Data to process:
"""

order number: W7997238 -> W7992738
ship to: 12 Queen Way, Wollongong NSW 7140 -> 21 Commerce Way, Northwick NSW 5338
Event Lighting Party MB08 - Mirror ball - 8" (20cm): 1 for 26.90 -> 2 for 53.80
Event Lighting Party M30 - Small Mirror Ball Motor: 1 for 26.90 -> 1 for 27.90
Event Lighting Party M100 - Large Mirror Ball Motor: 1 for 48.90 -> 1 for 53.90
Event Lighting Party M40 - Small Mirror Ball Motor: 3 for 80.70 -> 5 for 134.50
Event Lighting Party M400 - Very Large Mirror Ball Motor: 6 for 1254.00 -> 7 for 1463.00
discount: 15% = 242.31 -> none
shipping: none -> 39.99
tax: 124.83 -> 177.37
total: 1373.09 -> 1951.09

"""

Aim of the exercise:
Begin with the line holding "shipping: none -> 39.99" and end with the last line of the material. Write out those lines exactly, and only those.

Answer box:
shipping: none -> 39.99
tax: 124.83 -> 177.37
total: 1373.09 -> 1951.09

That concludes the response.